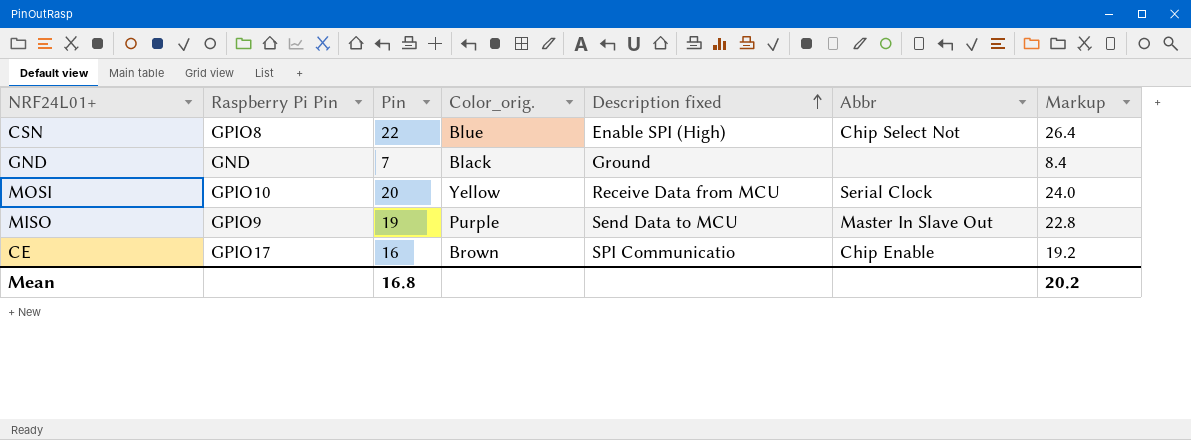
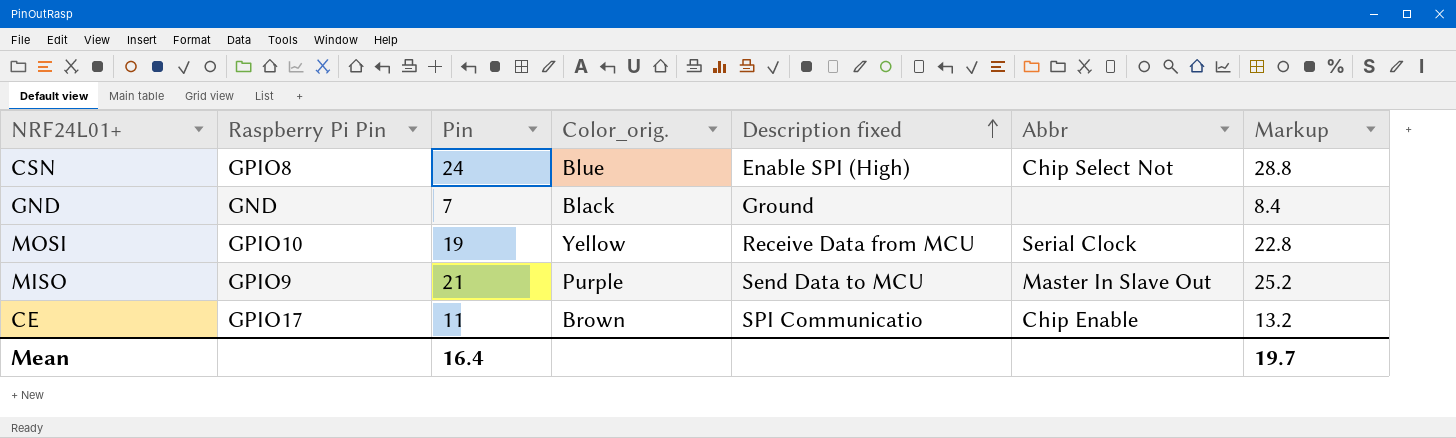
CSN | Pin: 22 -> 24
CSN | Markup: 26.4 -> 28.8
MOSI | Pin: 20 -> 19
MOSI | Markup: 24.0 -> 22.8
MISO | Pin: 19 -> 21
MISO | Markup: 22.8 -> 25.2
CE | Pin: 16 -> 11
CE | Markup: 19.2 -> 13.2
Mean | Pin: 16.8 -> 16.4
Mean | Markup: 20.2 -> 19.7

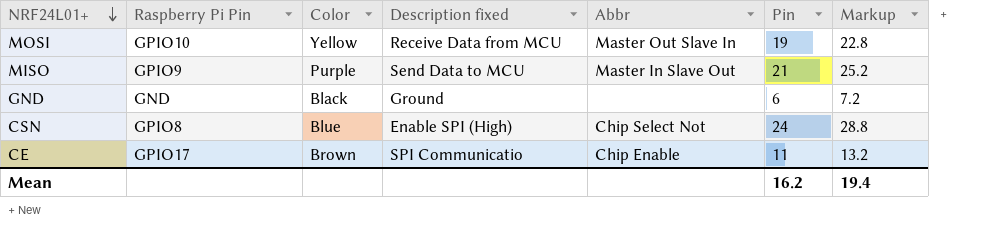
row order: Description fixed ascending -> NRF24L01+ descending
column name: Color_orig. -> Color
column Pin | position: 3 -> 6
MOSI | Abbr: Serial Clock -> Master Out Slave In
GND | Pin: 7 -> 6
GND | Markup: 8.4 -> 7.2
Mean | Pin: 16.4 -> 16.2
Mean | Markup: 19.7 -> 19.4

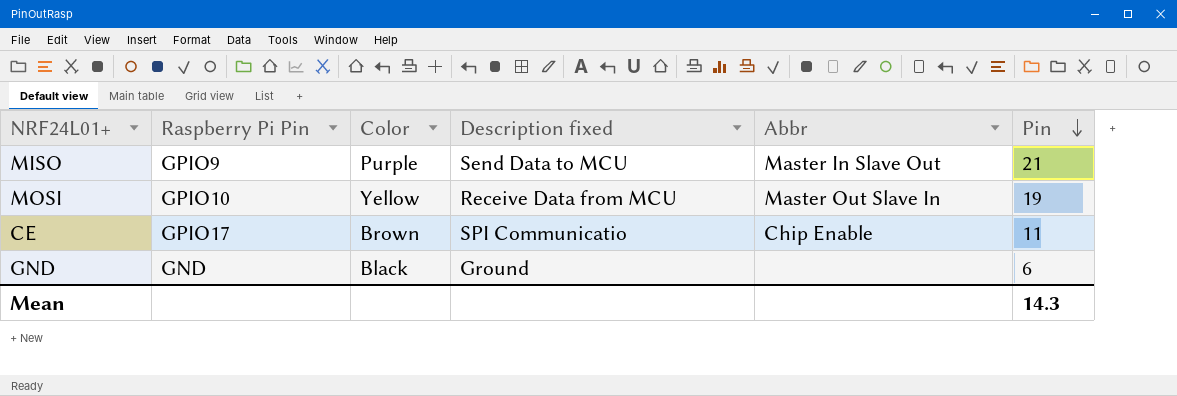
row order: NRF24L01+ descending -> Pin descending
column Markup | formula: [Pin] * 1.2 -> none
row CSN: GPIO8 | Blue | Enable SPI (High) | Chip Select Not | 24 | 28.8 -> none
Mean | Pin: 16.2 -> 14.3

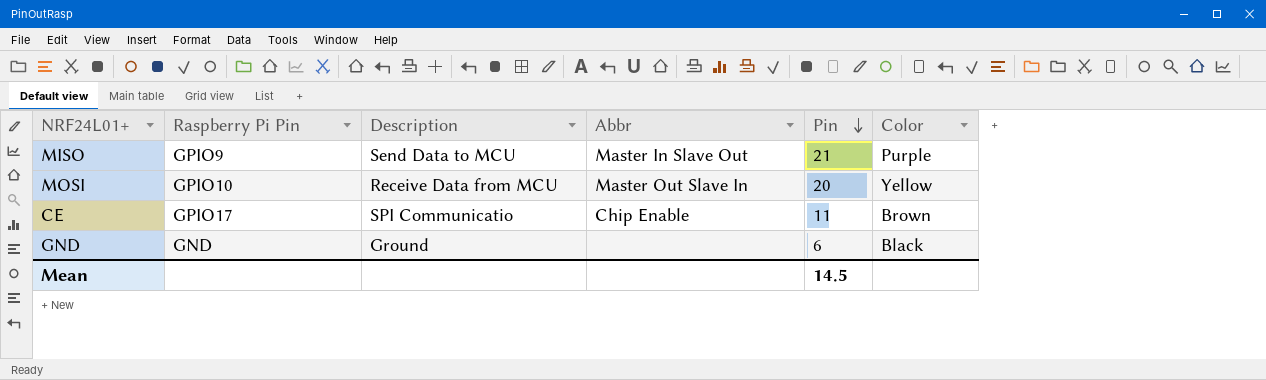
column name: Description fixed -> Description
column Color | position: 3 -> 6
MOSI | Pin: 19 -> 20
Mean | Pin: 14.3 -> 14.5

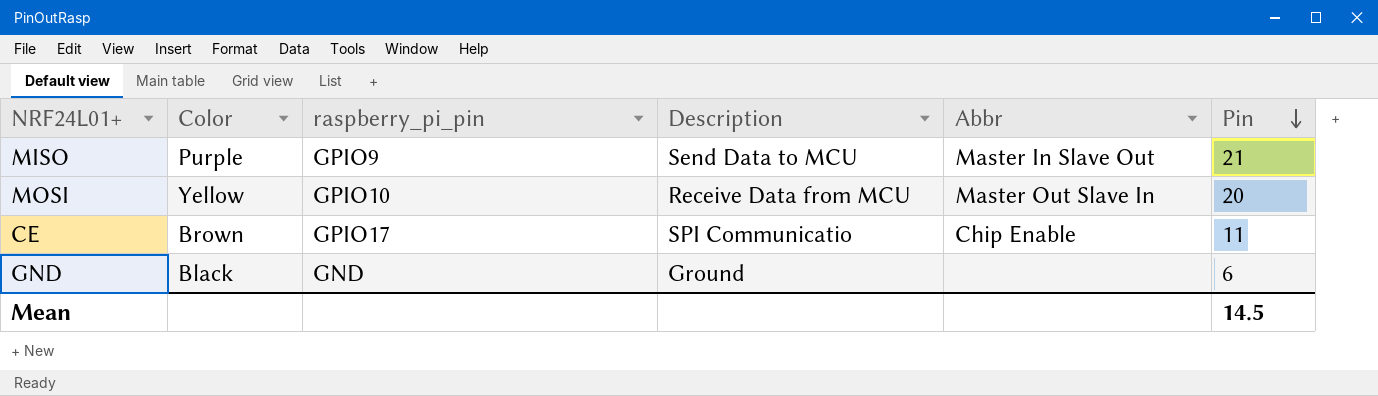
column Color | position: 6 -> 2
column name: Raspberry Pi Pin -> raspberry_pi_pin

____________________

Show every line above where "Description" is found.

row order: Description fixed ascending -> NRF24L01+ descending
column name: Description fixed -> Description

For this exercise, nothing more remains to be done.